# Lucid Dreaming > Attaining Lucidity > Wake Initiated Lucid Dreams (WILD) >  >  Sleep paralysis and WILD help.

## dippman

Hello, I'm new here, and this is my first post. I've been interested in Lucid dreams for a little while now (like 3 weeks), and have actually had 2 LD's so far. Sorry if I'm in the wrong section. 

Anyways, i've tried the WILD method twice now, and both times the same thing happened. After a long time of trying to enter the dream, I get sleep paralysis. Because I often get this, I knew not to be scared. However, after a while, I tried floating from my body, and moving, nothing happened. Then, I started to lose consciousness as I'm confronted with a lot of images and I slowly just slip into a regular dream. I then wake up, But I don't know how long it's been.

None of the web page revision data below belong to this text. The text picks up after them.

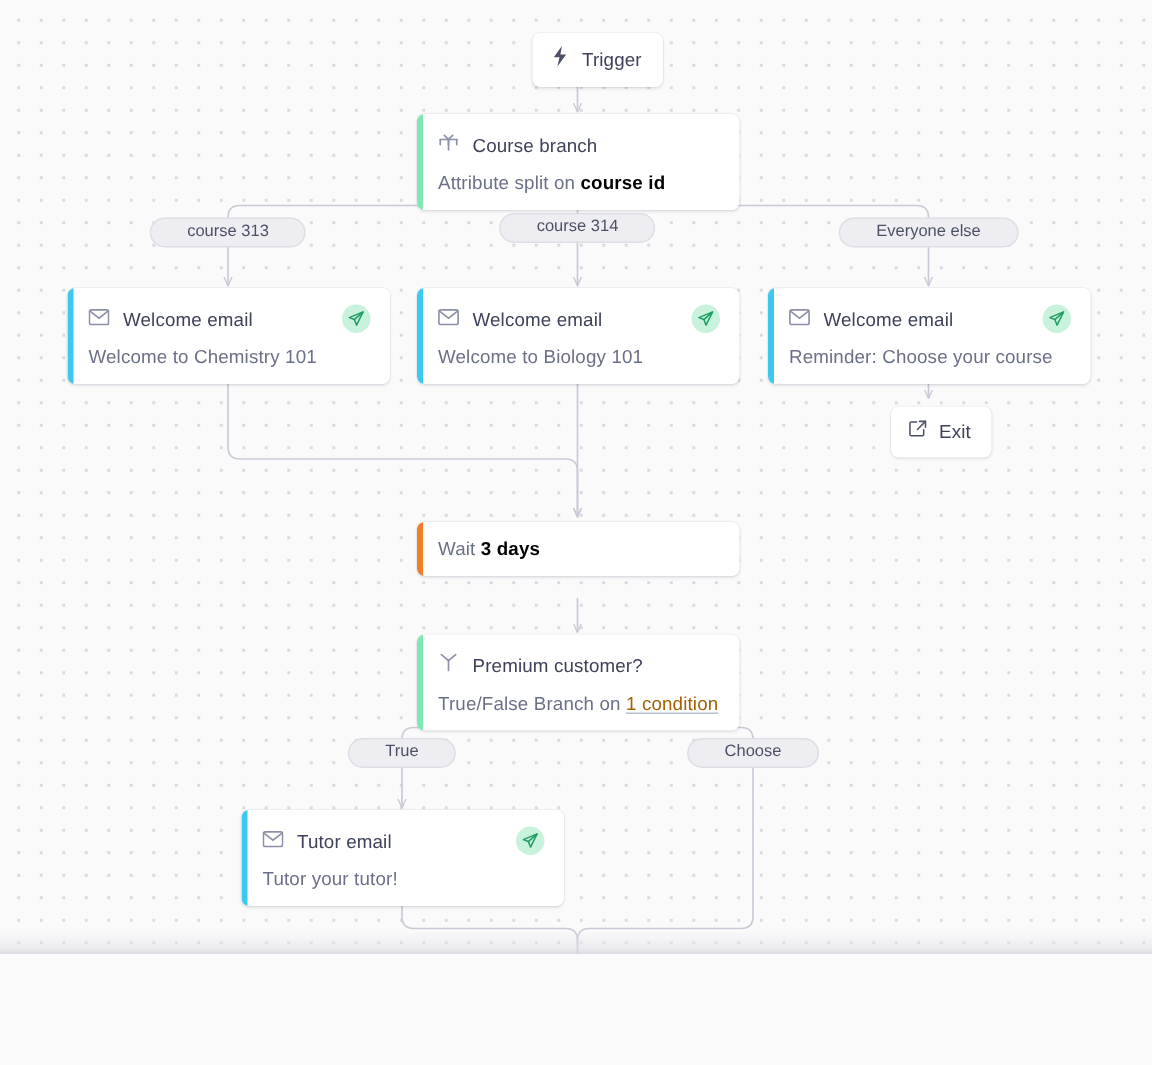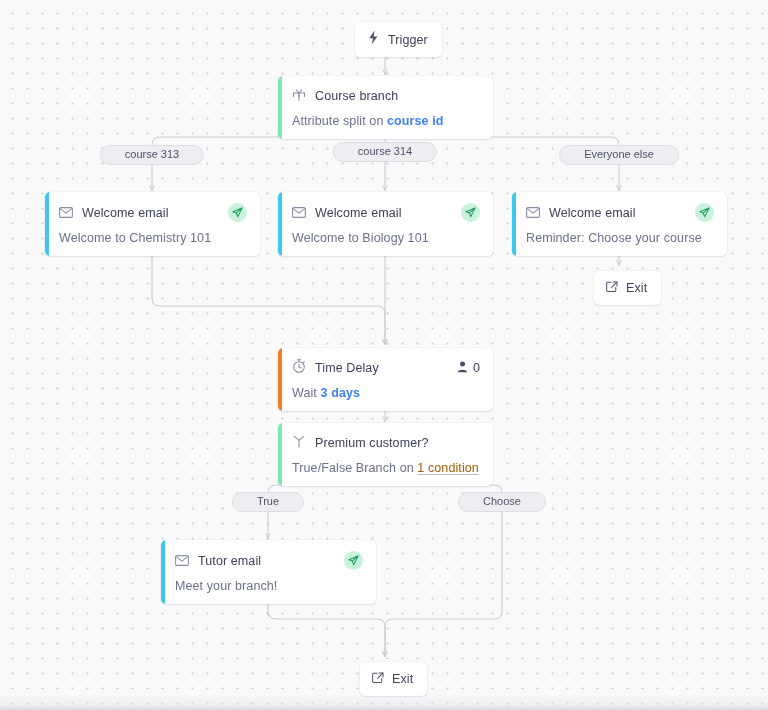--- a/index.html
+++ b/index.html
@@ -17,7 +17,7 @@
   #canvas {
     position: relative;
     width: 768px;
-    height: 710px;
+    height: 636px;
     background-color: #fafafb;
     background-image: radial-gradient(circle, #d9d9e0 1px, transparent 1.2px);
     background-size: 15px 15px;

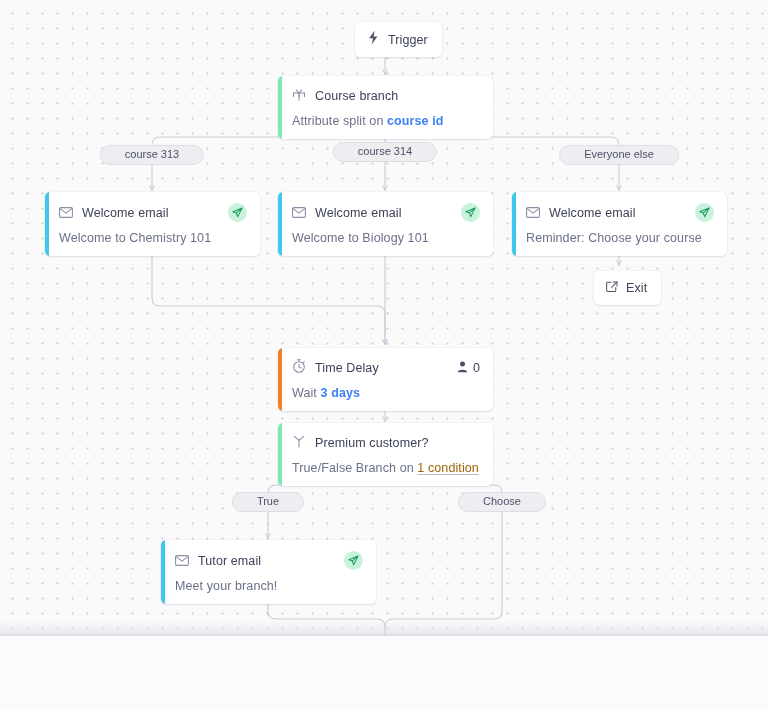--- a/index.html
+++ b/index.html
@@ -109,7 +109,7 @@
     white-space: nowrap;
   }
   .card-sub b {
-    color: #3b82f6;
+    color: #000000;
     font-weight: 700;
   }
   .card-sub .link {

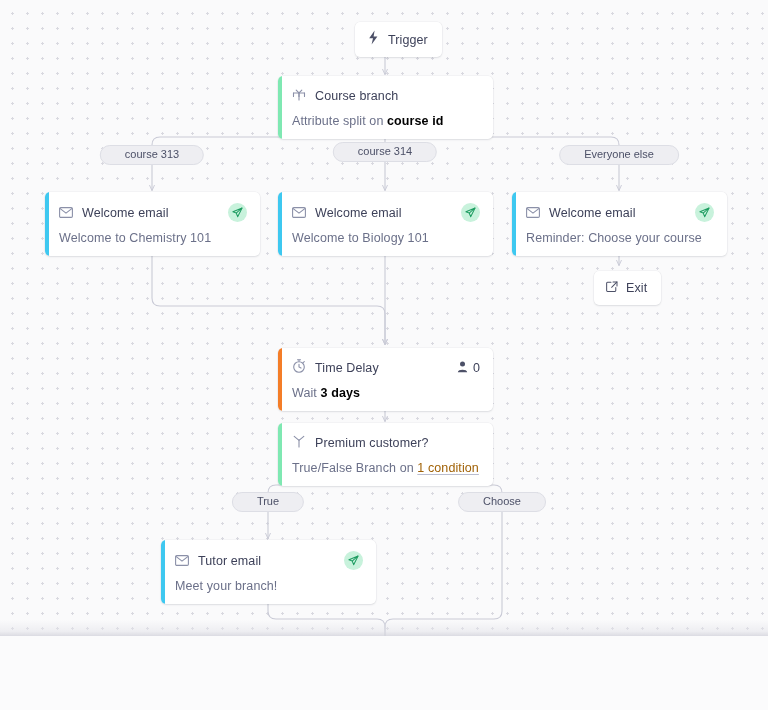--- a/index.html
+++ b/index.html
@@ -314,27 +314,6 @@
   <div class="node card-node" style="left:278px; top:348px;">
     <div class="accent" style="background:#f47d28;"></div>
     <div class="card-inner">
-      <div class="card-title-row">
-        <span class="icon">
-          <svg width="14" height="14" viewBox="0 0 14 14">
-            <circle cx="7" cy="8" r="5.3" fill="none" stroke="#8b90a8" stroke-width="1.1"></circle>
-            <path d="M7 5.2 L7 8 L9 9.1" fill="none" stroke="#8b90a8" stroke-width="1.1" stroke-linecap="round"></path>
-            <path d="M5.5 0.8 L8.5 0.8" fill="none" stroke="#8b90a8" stroke-width="1.1" stroke-linecap="round"></path>
-            <path d="M7 0.8 L7 2.6" fill="none" stroke="#8b90a8" stroke-width="1.1"></path>
-            <path d="M11.1 3.6 L12.3 2.6" fill="none" stroke="#8b90a8" stroke-width="1.1" stroke-linecap="round"></path>
-          </svg>
-        </span>
-        <span class="card-title">Time Delay</span>
-        <span class="people-badge">
-          <span class="icon">
-            <svg width="11" height="12" viewBox="0 0 11 12">
-              <circle cx="5.5" cy="3.1" r="2.5" fill="#4c5067"></circle>
-              <path d="M0.8 11.2 C0.8 7.9 10.2 7.9 10.2 11.2 Z" fill="#4c5067"></path>
-            </svg>
-          </span>
-          <span class="count">0</span>
-        </span>
-      </div>
       <div class="card-sub">
         <span>Wait </span><b>3 days</b>
       </div>

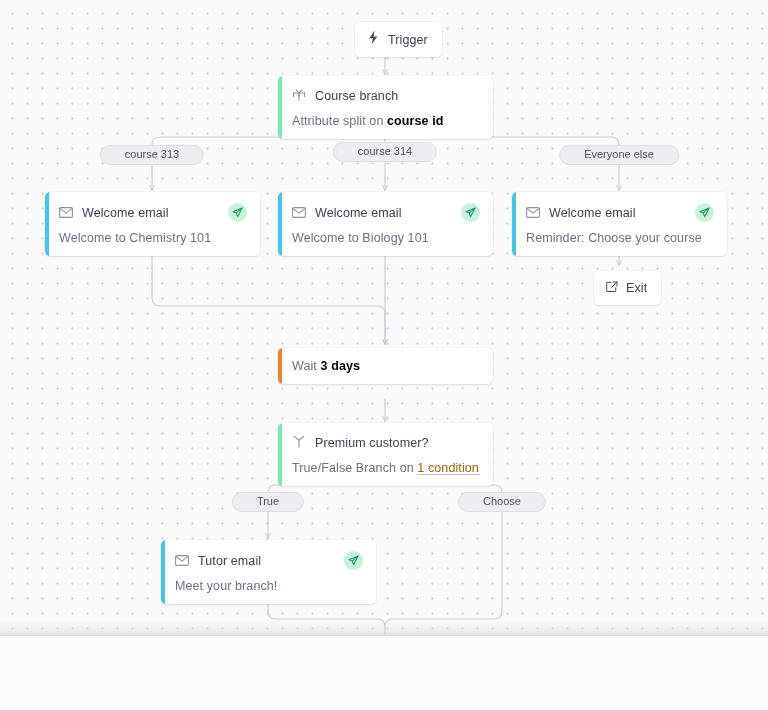--- a/index.html
+++ b/index.html
@@ -361,7 +361,7 @@
           </svg>
         </span>
       </div>
-      <div class="card-sub">Meet your branch!</div>
+      <div class="card-sub">Tutor your tutor!</div>
     </div>
   </div>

So I was just wondering if I could have some help. Anyway that I could induce a Lucid dream from the state of sleep paralysis. Also, I think at some point I was actually dreaming that I couldn't move my body, and it was after the sleep paralysis phase. Any help would be great, I've used this site numerous times and It always helps me. Thanks.

----------


## Puffin

Moved to the _Wake Initiated Lucid Dreams (WILD)_ subforum.  ::content:: 

When you find yourself in SP, the first thing to do is not to focus on the hallucinations and any other sensations that you might be getting. When you start to see images, that's the time to start telling yourself that you're dreaming; you can even try to make the images expand into scenery, which will then form a dream. Just casually allow them to grow until you no longer feel your physical body. It also helps to imagine auditory, tactile, and other sensations. Imagine you can feel yourself walking down a pathway, or hear cars driving by.

Sometimes the dream scenery will fade and you'll end up back in SP, in your bed. There's a chance this might be a false awakening though, so whenever you think you've failed the attempt, do a few reality checks. 

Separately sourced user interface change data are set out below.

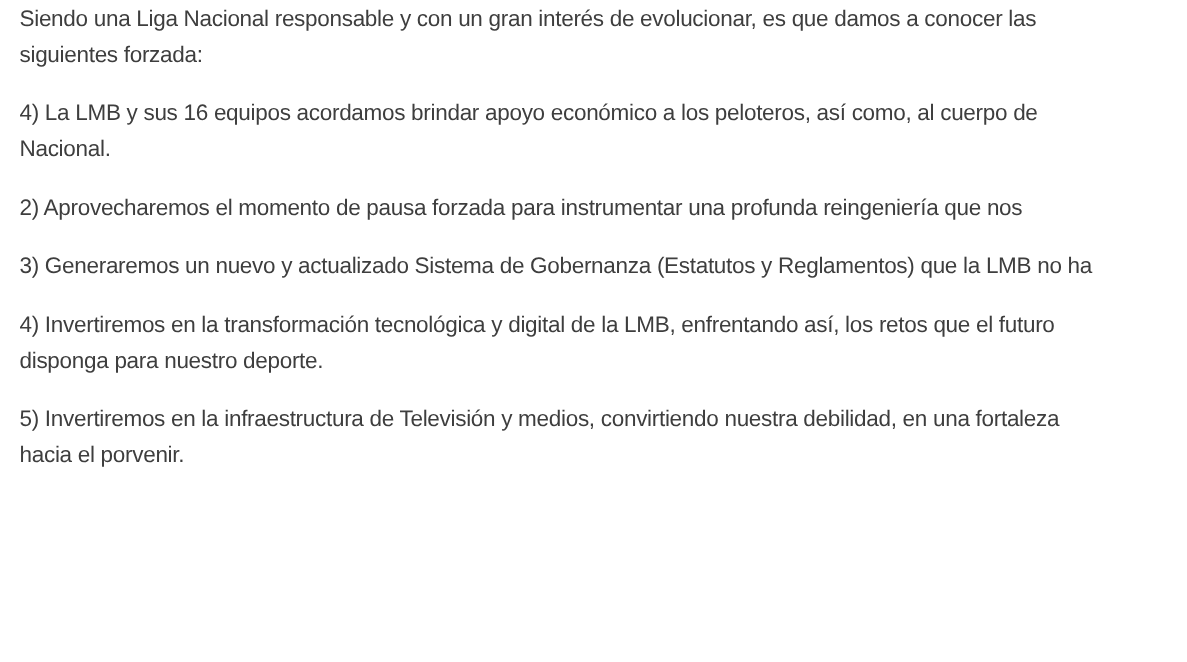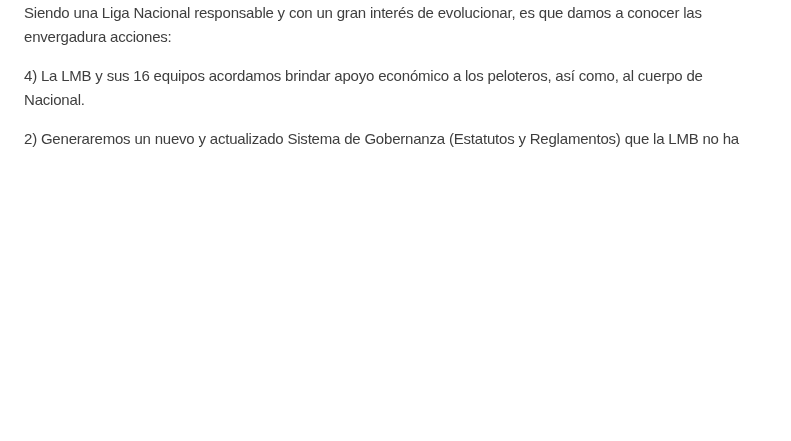--- a/index.html
+++ b/index.html
@@ -22,7 +22,7 @@
     letter-spacing: -0.2px;
   }
   .paragraph {
-    margin: 0 0 15px 16px;
+    margin: 0 0 15px 5px;
   }
   .line {
     white-space: nowrap;

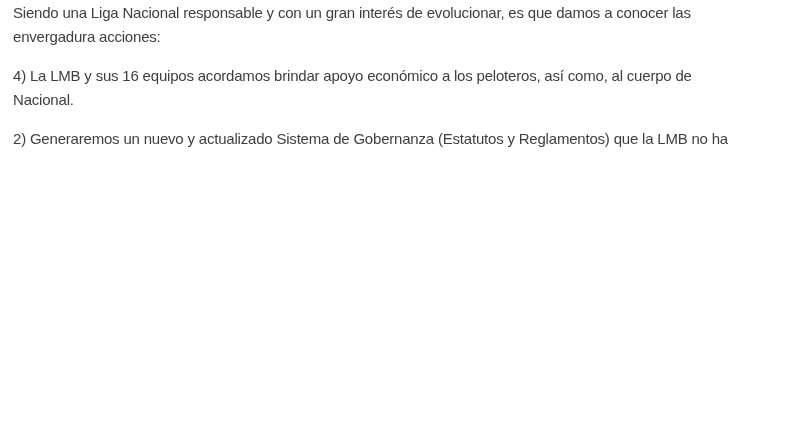--- a/index.html
+++ b/index.html
@@ -35,7 +35,7 @@
 
   <div class="paragraph">
     <div class="line">Siendo una Liga Nacional responsable y con un gran interés de evolucionar, es que damos a conocer las</div>
-    <div class="line">envergadura acciones:</div>
+    <div class="line">siguientes forzada:</div>
   </div>
 
   <div class="paragraph">

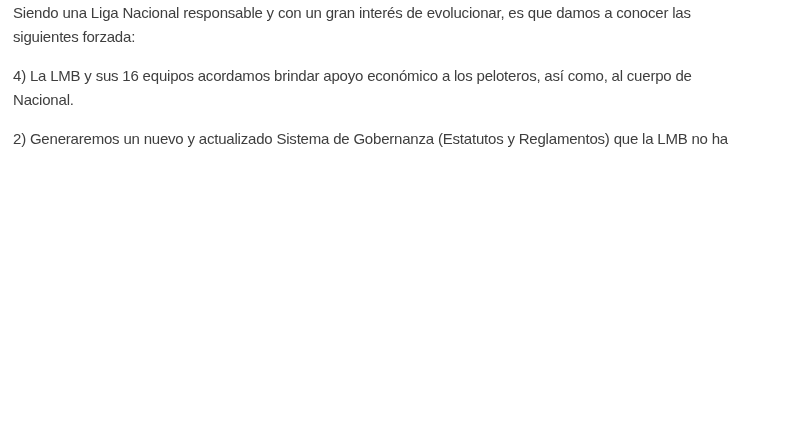--- a/index.html
+++ b/index.html
@@ -44,6 +44,7 @@
   </div>
 
   <div class="paragraph">
+    <div class="line">2) Aprovecharemos el momento de pausa forzada para instrumentar una profunda reingeniería que nos</div>
   </div>
 
   <div class="paragraph">

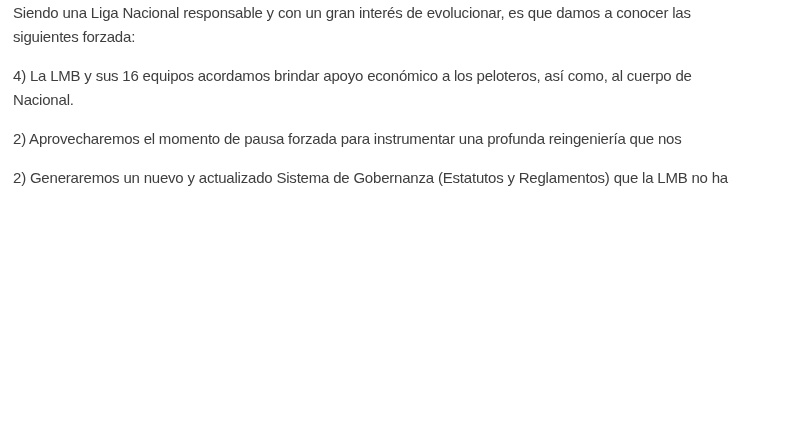--- a/index.html
+++ b/index.html
@@ -48,7 +48,7 @@
   </div>
 
   <div class="paragraph">
-    <div class="line">2) Generaremos un nuevo y actualizado Sistema de Gobernanza (Estatutos y Reglamentos) que la LMB no ha</div>
+    <div class="line">3) Generaremos un nuevo y actualizado Sistema de Gobernanza (Estatutos y Reglamentos) que la LMB no ha</div>
   </div>
 
 

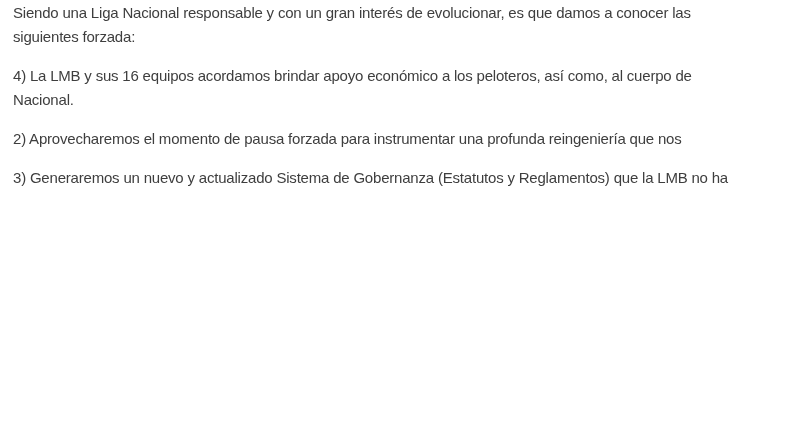--- a/index.html
+++ b/index.html
@@ -51,6 +51,10 @@
     <div class="line">3) Generaremos un nuevo y actualizado Sistema de Gobernanza (Estatutos y Reglamentos) que la LMB no ha</div>
   </div>
 
+  <div class="paragraph">
+    <div class="line">4) Invertiremos en la transformación tecnológica y digital de la LMB, enfrentando así, los retos que el futuro</div>
+    <div class="line">disponga para nuestro deporte.</div>
+  </div>
 
 
 

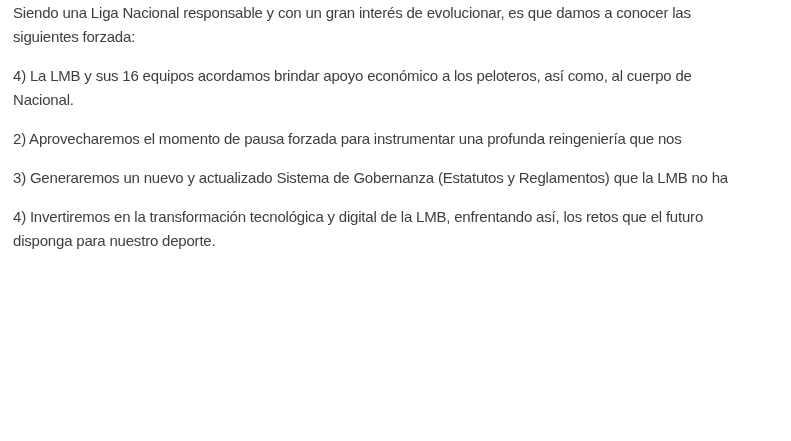--- a/index.html
+++ b/index.html
@@ -56,6 +56,10 @@
     <div class="line">disponga para nuestro deporte.</div>
   </div>
 
+  <div class="paragraph">
+    <div class="line">5) Invertiremos en la infraestructura de Televisión y medios, convirtiendo nuestra debilidad, en una fortaleza</div>
+    <div class="line">hacia el porvenir.</div>
+  </div>
 
 
 </div>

If you don't feel like you're getting anywhere when you're still in SP, and you're lying there without any more sensations except possibly the paralysis, use basic dream control to test if you're dreaming or not. Expect, or "know", that someone will walk over to you and try to lift you up. You can imagine that you've been waiting for them to do that, and they'd be there any minute to help you get up. I did this once (not moving any part of my body, but just willing a dream character to come) and it helped me confirm whether I was dreaming, or still just in SP - if no one comes, you're probably still in SP; if somebody does come and lift you up, you're dreaming. Doing this might also break the in-dream paralysis. 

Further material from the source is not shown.